El aclamado estreno de la última animación de Pixar, reabrió una vieja herida: la audacia del estudio de la lamparita en sus temáticas, contra el conservadurismo de Disney, la casa matriz. 

Desde siempre se dijo que “Luca” (2021) abordaría, con sutileza, el tema homosexual en su historia, lo que fue ratificado en más de una oportunidad por sus realizadores, que enfatizaron en que el proceso de aceptación e integración entre los habitantes de un pequeño poblado costero italiano y los habitantes del mar sería -en trazos muy finos- una alegoría sobre la discriminación y las dificultades de convivencia.

Visto de ese modo, el debate no es nuevo en el ámbito de la animación. “Li Shang” (de “Mulán”, 1998) es un ícono bisexual. De “Elsa” (personaje de “Frozen”, 2013) se ha comentado varias veces que puede ser lesbiana. Así como la orientación de la heroína de “Raya y el último dragón” (2021) también es debatible.

“Luca” y “Alberto” -protagonistas de “Luca”- podrían ser homosexuales, no obstante, nada manifiesta en ese sentido, de manera explícita, la obra. Se quieren, se respetan, son solidarios con sus deseos y problemas. Acometen juntos la gran aventura de explorar otros mundos, de desafiar a sus familias y su comunidad. Uno le enseña al otro a caminar, a respirar, a comportarse, a pelear por sus derechos. A desafiar, incluso, las intuiciones de su cerebro, personificándolas en su célebre: “¡Silencio, Bruno!”. 
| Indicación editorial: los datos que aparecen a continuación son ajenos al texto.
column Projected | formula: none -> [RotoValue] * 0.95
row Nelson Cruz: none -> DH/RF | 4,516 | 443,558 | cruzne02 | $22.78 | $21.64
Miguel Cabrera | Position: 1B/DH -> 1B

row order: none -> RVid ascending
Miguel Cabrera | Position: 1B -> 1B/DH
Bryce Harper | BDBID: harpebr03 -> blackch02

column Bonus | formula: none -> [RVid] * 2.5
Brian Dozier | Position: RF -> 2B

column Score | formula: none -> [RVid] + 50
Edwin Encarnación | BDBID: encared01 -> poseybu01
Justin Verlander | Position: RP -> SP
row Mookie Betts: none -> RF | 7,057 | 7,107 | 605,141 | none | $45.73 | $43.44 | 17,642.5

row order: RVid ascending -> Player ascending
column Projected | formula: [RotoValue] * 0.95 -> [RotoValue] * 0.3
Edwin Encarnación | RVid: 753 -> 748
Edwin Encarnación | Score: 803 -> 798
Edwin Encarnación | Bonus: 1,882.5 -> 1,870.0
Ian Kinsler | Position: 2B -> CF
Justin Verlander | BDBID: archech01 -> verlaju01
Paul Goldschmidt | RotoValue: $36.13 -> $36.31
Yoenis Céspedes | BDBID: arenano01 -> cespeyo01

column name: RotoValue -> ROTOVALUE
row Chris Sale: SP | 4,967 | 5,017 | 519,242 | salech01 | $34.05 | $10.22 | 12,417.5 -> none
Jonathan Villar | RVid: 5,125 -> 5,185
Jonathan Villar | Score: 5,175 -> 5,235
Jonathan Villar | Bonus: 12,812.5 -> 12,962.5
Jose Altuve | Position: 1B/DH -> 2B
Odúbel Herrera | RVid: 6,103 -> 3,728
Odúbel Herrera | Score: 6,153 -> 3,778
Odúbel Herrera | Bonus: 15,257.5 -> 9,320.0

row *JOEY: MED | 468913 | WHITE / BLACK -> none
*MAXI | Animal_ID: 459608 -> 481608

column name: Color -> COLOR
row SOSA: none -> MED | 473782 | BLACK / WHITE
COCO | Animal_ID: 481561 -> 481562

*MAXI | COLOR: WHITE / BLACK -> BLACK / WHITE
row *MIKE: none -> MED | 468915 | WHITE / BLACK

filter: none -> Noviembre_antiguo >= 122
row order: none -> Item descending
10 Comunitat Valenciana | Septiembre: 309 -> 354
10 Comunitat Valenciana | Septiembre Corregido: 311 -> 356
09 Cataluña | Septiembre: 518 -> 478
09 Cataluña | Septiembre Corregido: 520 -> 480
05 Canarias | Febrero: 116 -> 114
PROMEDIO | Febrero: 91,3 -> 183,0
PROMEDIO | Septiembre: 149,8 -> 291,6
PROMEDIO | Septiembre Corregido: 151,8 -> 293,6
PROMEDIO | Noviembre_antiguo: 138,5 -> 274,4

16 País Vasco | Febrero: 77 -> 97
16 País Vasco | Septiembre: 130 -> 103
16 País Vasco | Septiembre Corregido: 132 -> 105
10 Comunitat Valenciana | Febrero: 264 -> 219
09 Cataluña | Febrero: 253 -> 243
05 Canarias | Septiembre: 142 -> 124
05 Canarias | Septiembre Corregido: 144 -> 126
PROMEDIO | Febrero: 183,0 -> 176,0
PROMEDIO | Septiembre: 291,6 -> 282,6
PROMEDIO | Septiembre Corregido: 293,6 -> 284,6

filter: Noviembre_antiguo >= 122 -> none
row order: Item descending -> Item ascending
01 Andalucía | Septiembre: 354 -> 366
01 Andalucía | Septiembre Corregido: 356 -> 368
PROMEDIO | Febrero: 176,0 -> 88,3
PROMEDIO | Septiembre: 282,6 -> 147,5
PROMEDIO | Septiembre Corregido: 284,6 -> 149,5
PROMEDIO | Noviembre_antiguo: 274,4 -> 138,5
No pueden imaginar el futuro y la Vespa que los llevará, el uno sin el otro. Y ambos se sienten frente al pueblo en el que se aventuran -para seguir con la metáfora- como monstruos ocultos, seres extraños, bichos raros. Allí lograrán la autoaceptación y la integración gracias a su esfuerzo y a la generosidad de la gente, incluidos los otros “monstruos” que habitaban en secreto dentro de la comunidad.

Para Pixar, mostrar -muy sutilmente- una orientación homosexual no ha sido problema, como tampoco lo ha sido para Disney en el pasado representar amor en personajes infantiles. Pero en “Luca”, como en buena parte del cine homosexual histórico, la moraleja no es simple ni perfecta: los protagonistas no pueden vivir su amor en pareja y deben ser separados por la distancia.

No es “Luca”, por ende, la primera película homosexual de una empresa Disney. Es apenas un primer paso hacia la superficie, lo suficientemente grande para remecer el universo de la animación y de los mensajes infantiles.